The Royals improved to 16-23 with the win and took the three-game series as well. They were in sixth place in the AL West but were now just 4.5 games behind California.
Box score and play-by-play: https://www.baseball-reference.com/boxes/KCA/KCA198405230.shtml
1984 baseball news: Fernando Valenzuela did even better than Black, striking out 15 and driving in the game’s only run as the Los Angeles Dodgers snapped Philadelphia’s 10-game winning streak with a 1-0 win. It was the highest strikeout total for a pitcher so far in the 1984 season.
1984 sports news: For the second year in a row, the Houston Rockets won a coin flip for the first pick in the NBA draft. The Rockets and Portland Trail Blazers had both said they would use the selection on Akeem Olajuwon, the 7-foot center at the University of Houston. The previous year, the Rockets won the coin flip with the Indiana Pacers and selected 7’4” Ralph Sampson from Virginia. After losing the coin flip, Portland owner Larry Weinberg said the team was “very interested” in forward Sam Bowie of Kentucky, another 7-footer but already considered injury-prone.
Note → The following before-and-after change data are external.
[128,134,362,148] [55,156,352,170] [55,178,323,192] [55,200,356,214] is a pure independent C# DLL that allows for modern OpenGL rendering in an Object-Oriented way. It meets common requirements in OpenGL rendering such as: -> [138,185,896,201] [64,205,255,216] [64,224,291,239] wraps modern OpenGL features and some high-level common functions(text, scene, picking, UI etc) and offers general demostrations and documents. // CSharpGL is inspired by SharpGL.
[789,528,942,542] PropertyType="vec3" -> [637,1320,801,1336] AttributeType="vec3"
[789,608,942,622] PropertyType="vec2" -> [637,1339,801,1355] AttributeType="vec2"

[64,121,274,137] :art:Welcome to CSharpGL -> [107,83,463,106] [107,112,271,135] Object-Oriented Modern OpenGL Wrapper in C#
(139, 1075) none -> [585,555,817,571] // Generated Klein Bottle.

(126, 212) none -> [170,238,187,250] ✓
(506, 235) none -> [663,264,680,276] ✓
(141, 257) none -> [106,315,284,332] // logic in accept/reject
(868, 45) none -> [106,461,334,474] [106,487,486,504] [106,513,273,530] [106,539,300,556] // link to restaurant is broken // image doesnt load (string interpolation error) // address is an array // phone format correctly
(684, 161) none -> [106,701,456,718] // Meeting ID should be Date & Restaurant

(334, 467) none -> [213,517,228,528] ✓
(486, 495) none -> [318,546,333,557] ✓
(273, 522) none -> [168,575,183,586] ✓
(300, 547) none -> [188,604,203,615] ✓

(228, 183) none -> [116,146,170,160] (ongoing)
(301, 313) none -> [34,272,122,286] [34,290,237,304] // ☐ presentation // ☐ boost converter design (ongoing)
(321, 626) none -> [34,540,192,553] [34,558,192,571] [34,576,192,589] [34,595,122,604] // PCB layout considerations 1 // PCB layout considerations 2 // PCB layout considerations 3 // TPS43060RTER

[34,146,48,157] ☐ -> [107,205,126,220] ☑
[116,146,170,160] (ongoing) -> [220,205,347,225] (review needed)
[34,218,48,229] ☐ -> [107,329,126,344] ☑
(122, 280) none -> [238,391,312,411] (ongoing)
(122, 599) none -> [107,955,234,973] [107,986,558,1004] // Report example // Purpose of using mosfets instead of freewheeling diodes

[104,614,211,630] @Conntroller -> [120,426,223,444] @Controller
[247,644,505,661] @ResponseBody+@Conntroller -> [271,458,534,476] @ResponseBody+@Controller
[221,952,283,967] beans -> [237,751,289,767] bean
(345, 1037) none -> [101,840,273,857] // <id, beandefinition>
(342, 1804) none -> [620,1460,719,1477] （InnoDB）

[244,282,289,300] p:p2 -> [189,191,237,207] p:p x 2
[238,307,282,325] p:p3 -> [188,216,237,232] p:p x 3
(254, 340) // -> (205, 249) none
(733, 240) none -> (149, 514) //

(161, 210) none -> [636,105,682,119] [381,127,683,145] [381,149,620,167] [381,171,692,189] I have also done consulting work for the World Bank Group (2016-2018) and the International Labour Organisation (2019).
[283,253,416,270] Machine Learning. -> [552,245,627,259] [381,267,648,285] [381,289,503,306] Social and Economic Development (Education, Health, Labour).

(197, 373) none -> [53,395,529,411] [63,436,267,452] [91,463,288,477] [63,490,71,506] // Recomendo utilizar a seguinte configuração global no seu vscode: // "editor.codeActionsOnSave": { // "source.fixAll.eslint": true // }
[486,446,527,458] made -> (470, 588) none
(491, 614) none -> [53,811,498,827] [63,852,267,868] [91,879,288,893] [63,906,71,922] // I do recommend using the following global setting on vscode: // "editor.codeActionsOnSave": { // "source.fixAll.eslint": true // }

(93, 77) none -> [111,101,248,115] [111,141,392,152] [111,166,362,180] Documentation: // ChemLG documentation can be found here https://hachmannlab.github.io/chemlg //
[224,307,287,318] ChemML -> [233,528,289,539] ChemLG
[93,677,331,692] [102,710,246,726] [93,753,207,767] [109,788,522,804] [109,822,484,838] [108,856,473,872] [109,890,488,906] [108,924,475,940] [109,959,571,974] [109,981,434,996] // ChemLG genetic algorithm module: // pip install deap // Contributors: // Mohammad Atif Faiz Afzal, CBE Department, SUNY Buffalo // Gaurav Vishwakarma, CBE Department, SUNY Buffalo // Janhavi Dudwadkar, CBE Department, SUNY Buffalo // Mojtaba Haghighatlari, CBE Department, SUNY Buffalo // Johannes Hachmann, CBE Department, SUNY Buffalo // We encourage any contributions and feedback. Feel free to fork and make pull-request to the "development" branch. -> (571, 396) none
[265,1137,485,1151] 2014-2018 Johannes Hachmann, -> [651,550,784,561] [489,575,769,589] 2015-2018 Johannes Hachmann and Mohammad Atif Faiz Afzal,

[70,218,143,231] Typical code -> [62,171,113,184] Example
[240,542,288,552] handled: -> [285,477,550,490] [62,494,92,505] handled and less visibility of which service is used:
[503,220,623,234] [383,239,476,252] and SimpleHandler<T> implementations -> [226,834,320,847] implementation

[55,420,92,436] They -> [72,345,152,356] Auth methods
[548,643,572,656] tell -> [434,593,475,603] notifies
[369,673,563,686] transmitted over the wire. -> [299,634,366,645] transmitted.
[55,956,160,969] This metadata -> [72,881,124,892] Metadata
Weinberg also indicated the team, which went 48-34 but was in the coin flip after trading for Indiana’s 1984 first-round pick three years earlier, might take North Carolina’s Michael Jordan. “We have to consider him although our principal need is at center. There’s no pressure on us to decide now. It’s like asking if you like Michael Jackson or Robert Goulet as a singer. They do different things well.” Weinberg told the Associated Press.
Today’s birthdays: None
Hindsight is 20/20, but quotes like the one from Portland's owner is why I can understand when a public figure has no interest in ever saying anything "on the record."